Wichtige Marksteine
Reformierte im Spiegel der Zeit
Geschichte des Reformierten Bunds
Geschichte der Gemeinden
Geschichte der Regionen
Geschichte der Kirchen
Biografien A bis Z
(1902-1966)
Durch seine Familie kam Weber sowohl mit dem rheinischen Reformiertentum als auch mit Freien evangelischen Gemeinden in Kontakt. Von großer Bedeutung war die Prägung durch die Schülerbibelkreise, in denen er aktiv mitarbeitete. Von hier aus ist möglicherweise sein Entschluß zum Theologiestudium zu verstehen. Während der Studienjahre in Bonn und Tübingen (1921-25) orientierte sich W. hauptsächlich an Adolf Schlatter und seiner Theologie, aber auch von Karl Barth empfing er wichtige Impulse. Kirchliche Lebenswirklichkeit lernte er während seines Vikariats in Herchen an der Sieg (1925-27) kennen, wo er auch als Lehrer an der Realschule arbeitete.

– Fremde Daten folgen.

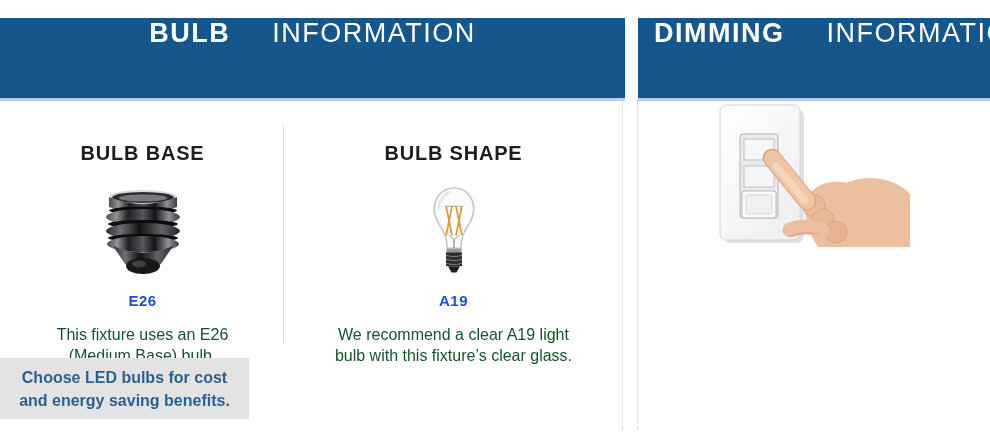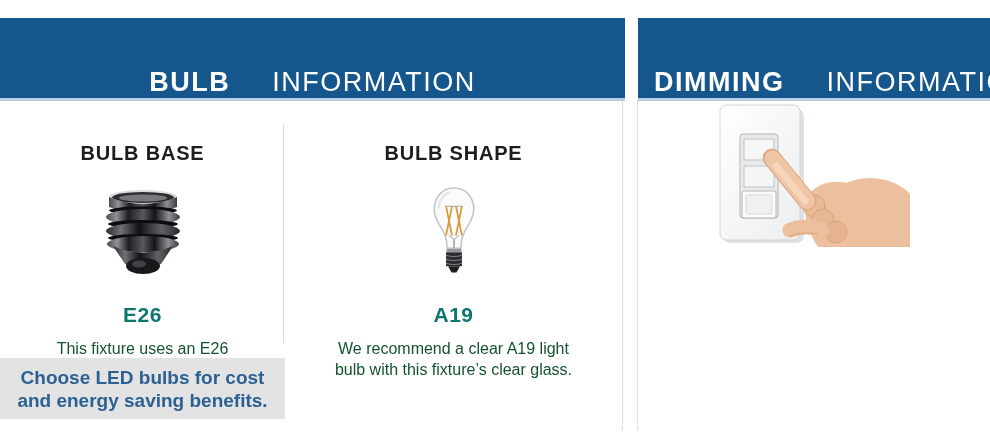"BULB" .bar { align-items: flex-end -> flex-start }
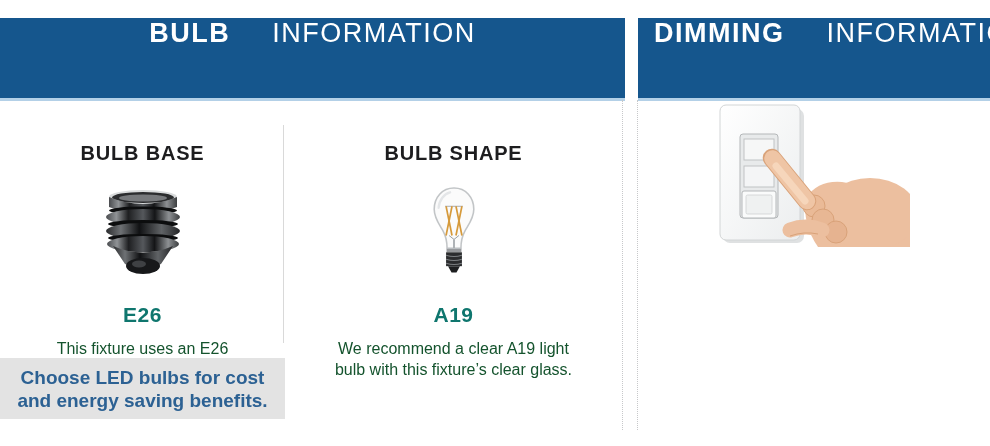"E26" .size-label { color: #0f766e -> #1d4ed8; font-size: 21px -> 15px; margin-top: 20px -> 6px }
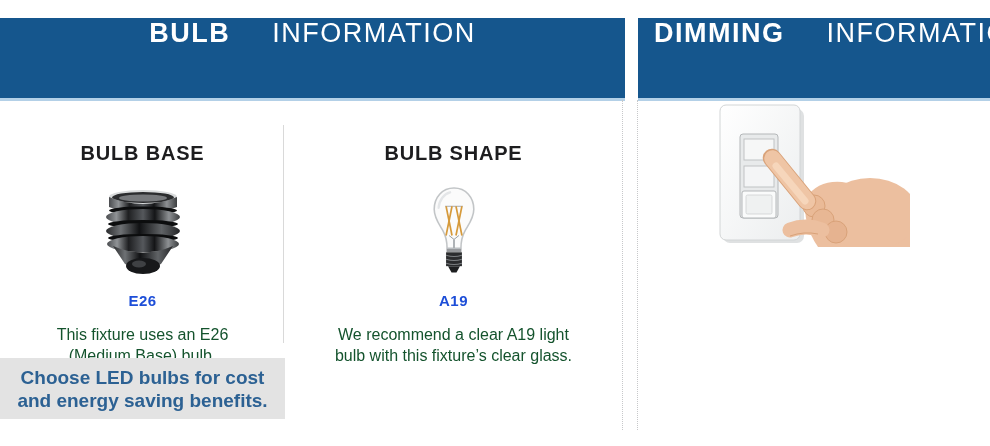"Choose LED bulbs for cost" .note { font-size: 19px -> 16px; width: 285px -> 249px }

Nach dem Zweiten Theologischen Examen wurde er vom Reformierten Bund als Dozent an die Theologische Schule Elberfeld berufen, zu deren Erfolg er, später als Direktor, maßgeblich beitrug (1928-33). In dieser Zeit befestigte er die lebenslange Freundschaft mit dem rheinischen Pfarrer Wilhelm August Langenohl. Durch seine Lehrtätigkeit und durch erste theologische Veröffentlichungen wurde das reformierte Profil von Webers Denken mehr und mehr wahrnehmbar.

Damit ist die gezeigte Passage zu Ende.